Task requirements:
For the records that follow, please set down exactly the lines between the one holding "(373, 609) none" and the one holding "(98, 800) none", inclusive, and only those.

Exercise materials:
•••
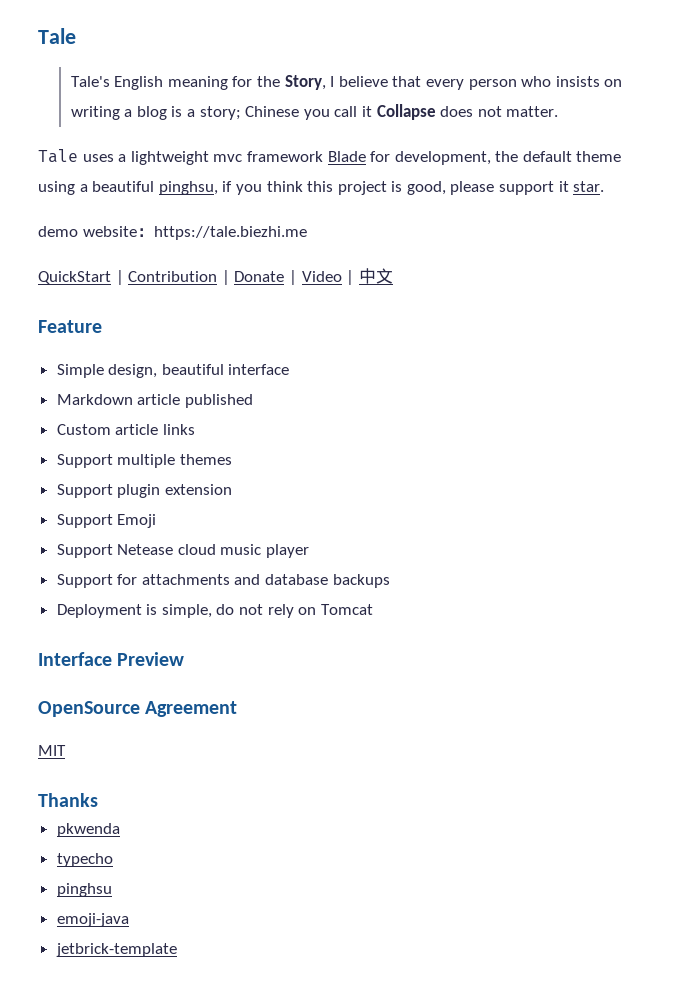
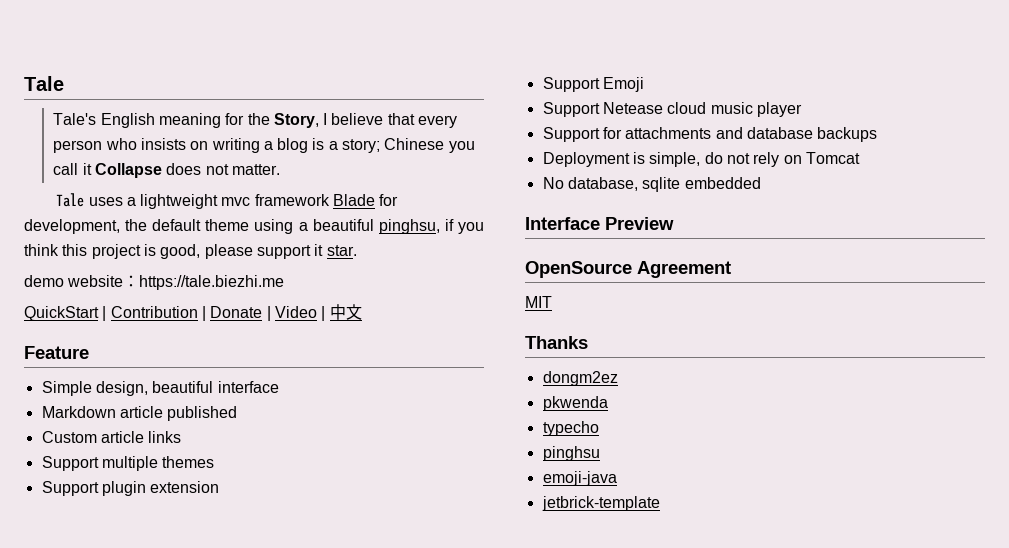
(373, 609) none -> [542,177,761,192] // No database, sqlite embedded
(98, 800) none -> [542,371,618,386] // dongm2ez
•••
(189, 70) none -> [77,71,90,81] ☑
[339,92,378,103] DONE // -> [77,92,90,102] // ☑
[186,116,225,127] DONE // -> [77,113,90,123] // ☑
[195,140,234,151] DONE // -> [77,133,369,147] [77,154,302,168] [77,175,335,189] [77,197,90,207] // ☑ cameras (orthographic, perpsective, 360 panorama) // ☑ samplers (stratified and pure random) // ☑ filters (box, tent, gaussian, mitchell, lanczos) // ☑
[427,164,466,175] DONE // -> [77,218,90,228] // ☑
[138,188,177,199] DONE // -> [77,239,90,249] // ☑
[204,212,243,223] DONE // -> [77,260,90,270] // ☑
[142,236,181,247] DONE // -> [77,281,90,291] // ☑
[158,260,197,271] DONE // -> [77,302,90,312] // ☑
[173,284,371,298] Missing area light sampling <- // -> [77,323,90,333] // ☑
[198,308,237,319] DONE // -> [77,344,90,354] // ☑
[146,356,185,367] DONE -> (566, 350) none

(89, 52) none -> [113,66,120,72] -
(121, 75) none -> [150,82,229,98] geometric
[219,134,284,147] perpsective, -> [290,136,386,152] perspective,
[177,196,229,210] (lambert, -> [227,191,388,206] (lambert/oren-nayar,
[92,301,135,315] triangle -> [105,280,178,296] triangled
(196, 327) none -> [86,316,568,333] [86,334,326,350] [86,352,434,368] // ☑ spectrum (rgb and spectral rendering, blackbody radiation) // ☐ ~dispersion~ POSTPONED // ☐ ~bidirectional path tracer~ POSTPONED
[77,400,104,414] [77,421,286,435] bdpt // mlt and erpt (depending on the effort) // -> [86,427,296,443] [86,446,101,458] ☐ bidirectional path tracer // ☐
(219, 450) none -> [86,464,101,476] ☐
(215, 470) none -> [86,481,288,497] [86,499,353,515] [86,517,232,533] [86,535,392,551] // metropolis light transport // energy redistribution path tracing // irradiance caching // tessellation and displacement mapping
•••
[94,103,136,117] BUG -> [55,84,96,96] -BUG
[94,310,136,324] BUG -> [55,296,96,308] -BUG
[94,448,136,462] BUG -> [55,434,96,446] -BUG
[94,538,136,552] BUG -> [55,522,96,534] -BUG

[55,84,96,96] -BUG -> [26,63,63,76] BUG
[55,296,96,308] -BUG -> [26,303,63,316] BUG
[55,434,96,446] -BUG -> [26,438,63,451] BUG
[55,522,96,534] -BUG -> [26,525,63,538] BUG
•••
Written response:
(373, 609) none -> [542,177,761,192] // No database, sqlite embedded
(98, 800) none -> [542,371,618,386] // dongm2ez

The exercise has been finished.